Some of their most important and respected church fathers have said horrible things about one of my own most beloved gods, and they are not likely to reverse their opinions on the idea, nor do they need to; but they do need to respect me and my practices and those practices' own integrity by law in the U.S. and in the wider world. So, let's define ourselves by our own terms, rather than trying to correct other people on their own deficient theologies. If they wish to accept us as respectable human partners in dialogue, all the better; if they do not, let it not stop us from practicing and supporting our own communities and wider human justice and dignity.

And, I think full legal recognition of Paganism also should happen for these same reasons in actual deed far more than in word only. Thomas Jefferson and many of the founding fathers of the U.S. would not have had a problem with polytheism, and their attributable and attested words on the matter indicate this plainly. Any attempted legal argument in the context of the U.S. judicial system against granting Paganism and its practitioners equal rights under the law should be challenged for what it is: plain old fashioned religious intolerance that would make the founding fathers turn in their graves. A great deal of work has been done in this regard, but much more remains to be done.

And, further, in the midst of all this, the multiplicity of expressions in modern Paganism needs to be recognized and respected, and that goes even within the ranks of modern Paganism. There has never been, and never should be, a "one size fits all" (or even "one size fits most"!) approach to any religion, much less a set of religions as dynamic and divergent as any modern polytheism is or should be. There remains a great deal of intrafaith work to be done within modern Paganism, so that even where we all don't agree on theology or practice (and there are many places where we don't and shouldn't!), we can at least understand and respect each other.

The Communalia ritual that the Ekklesía Antínoou innovated in 2009 at PantheaCon is one small way in which such efforts can begin to occur, I think. In my opinion, it is no use presenting a united front to non-Pagan religions when such a front doesn't really exist. It would be nice if the larger groups within Paganism actually took some of us who are more on the fringe a bit more seriously, and perhaps spent the time to find out what it is we're doing and what makes us different from them, rather than simply assuming we're all on the same team and will support the same causes.

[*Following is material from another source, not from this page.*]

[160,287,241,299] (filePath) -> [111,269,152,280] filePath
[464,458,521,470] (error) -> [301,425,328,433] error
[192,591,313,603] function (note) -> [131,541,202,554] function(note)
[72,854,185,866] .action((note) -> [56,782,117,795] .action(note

Bravo. You bring up some very, very good points though. I think what many people don't realize is that monotheism is a newcomer in the scope of religious theology. It's an aberration when looked at in the broad spectrum of human history and experience, not an evolutionary pinnacle. I think there's an unfortunate twinning of monotheism, ethnocentrism, and colonialism that has led not only to polytheism, but to the marginalization and, at worse, destruction of any non-monotheist indigenous religions.

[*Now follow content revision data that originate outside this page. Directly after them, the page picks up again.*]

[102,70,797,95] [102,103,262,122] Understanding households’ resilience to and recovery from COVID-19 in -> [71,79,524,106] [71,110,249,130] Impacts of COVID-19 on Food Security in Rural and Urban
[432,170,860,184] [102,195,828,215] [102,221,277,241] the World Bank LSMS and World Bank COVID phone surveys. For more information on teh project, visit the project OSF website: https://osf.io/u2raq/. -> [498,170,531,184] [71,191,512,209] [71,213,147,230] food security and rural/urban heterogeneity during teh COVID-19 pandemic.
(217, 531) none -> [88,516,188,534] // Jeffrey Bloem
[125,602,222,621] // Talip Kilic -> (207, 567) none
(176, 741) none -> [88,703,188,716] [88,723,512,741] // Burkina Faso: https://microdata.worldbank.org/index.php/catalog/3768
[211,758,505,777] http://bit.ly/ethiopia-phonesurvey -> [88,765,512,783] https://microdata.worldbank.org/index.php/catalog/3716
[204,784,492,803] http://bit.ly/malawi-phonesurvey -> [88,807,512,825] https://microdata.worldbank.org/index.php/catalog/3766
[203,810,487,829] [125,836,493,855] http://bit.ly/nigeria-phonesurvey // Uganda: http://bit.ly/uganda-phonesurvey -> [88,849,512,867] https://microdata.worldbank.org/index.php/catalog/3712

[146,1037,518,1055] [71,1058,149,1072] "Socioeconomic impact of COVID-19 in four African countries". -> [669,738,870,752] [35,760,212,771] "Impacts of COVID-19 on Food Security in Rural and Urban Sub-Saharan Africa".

I completely agree with you. Even the Judaism of late antiquity was nowhere near as exclusively monotheistic as many people think; henotheism seems to be more the reality there, since Leviticus and Deuteronomy don't say that YHWH (or Iao, as the Greeks called him) is the only god (as the Qu'ran says about Allah, who was just another important local god in Arabia before Islam came along), but instead is the god which the Israelites should worship. (It's amazing that people will today not tolerate a jealous or possessive spouse or significant other, but they're perfectly willing to put up with their deity admitting it unashamedly!) There were other Jewish temples in Hellenistic and Roman Egypt, including in Alexandria and Leontopolis; and there were forms of Judaic practice that were far more polytheistic in their focus than many modern Jews and Christians are comfortable admitting, and possibly don't even recognize themselves. Even some types of Christianity in the far-flung provinces—Roman Britain for example—were more syncretistic than what people often think is the case today, with solar monotheism blending pretty easily with the Christian notion of God and Jesus. It is only through the form of special pleading known as "trinitarian theology" that Christianity—particularly Roman Catholic and Orthodox Christianities—can continue to maintain the pretense of monotheism, with their three persons of one god, and their profusions of angels, saints, and so forth.